[Extracted records]
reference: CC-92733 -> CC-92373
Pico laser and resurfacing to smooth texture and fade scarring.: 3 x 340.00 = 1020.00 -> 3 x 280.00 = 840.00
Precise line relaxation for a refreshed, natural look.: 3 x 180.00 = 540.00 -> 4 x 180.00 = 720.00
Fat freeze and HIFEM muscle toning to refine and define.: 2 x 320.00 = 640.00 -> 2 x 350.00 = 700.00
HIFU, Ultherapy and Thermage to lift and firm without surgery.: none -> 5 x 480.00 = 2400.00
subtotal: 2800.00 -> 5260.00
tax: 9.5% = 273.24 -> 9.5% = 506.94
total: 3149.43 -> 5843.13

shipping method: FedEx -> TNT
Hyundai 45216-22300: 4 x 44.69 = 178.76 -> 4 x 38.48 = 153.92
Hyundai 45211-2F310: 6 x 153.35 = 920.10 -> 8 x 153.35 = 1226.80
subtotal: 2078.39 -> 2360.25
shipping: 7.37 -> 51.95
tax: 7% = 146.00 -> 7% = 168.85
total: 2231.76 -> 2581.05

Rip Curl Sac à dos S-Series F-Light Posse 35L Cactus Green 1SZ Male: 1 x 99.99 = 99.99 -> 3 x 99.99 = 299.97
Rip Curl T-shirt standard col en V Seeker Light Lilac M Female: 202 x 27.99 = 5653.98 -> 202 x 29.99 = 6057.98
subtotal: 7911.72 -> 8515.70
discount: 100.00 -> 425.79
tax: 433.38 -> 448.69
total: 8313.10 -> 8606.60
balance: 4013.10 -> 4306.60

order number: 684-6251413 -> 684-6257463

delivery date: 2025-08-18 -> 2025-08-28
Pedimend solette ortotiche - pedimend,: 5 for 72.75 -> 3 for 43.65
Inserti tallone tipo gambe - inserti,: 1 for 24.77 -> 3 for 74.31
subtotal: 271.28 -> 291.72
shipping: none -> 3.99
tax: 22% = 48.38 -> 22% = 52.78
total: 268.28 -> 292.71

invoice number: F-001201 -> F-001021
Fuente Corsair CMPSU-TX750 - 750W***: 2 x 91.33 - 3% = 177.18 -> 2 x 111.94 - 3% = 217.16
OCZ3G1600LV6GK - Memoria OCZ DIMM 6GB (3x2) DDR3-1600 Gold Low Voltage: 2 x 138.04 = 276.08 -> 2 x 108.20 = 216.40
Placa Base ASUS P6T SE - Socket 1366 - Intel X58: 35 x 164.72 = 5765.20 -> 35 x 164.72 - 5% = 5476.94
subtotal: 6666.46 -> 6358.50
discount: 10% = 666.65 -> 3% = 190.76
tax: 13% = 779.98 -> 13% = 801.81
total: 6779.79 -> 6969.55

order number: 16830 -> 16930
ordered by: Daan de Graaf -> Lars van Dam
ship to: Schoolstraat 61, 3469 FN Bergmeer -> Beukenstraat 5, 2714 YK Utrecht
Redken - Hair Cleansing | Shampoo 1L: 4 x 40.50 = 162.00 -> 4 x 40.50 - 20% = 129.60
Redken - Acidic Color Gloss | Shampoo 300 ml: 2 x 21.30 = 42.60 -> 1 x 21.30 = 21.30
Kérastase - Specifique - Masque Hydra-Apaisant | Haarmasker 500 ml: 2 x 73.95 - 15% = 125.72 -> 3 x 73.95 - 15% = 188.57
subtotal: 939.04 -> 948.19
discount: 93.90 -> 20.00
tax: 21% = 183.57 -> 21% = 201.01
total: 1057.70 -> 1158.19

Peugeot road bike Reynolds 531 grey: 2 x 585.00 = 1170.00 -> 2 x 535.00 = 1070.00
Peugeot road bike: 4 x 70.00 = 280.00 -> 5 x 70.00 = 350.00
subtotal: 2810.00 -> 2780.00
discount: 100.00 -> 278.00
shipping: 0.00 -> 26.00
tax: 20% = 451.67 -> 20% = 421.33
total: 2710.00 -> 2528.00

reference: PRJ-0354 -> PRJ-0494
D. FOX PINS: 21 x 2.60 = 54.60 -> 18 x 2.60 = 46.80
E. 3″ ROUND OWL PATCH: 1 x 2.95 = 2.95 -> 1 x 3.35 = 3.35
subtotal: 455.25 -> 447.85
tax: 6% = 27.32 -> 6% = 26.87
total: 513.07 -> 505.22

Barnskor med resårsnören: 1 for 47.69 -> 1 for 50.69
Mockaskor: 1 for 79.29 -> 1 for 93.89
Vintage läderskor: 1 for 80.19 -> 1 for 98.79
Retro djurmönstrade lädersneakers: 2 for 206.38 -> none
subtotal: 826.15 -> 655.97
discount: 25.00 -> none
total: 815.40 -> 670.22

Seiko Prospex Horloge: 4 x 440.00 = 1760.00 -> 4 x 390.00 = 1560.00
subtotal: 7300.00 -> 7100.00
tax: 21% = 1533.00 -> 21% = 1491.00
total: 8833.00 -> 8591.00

(Exercise requirements) Counting only lines that hold "shipping", report how many there are in the records above, as a bare number.

(Your solution) 4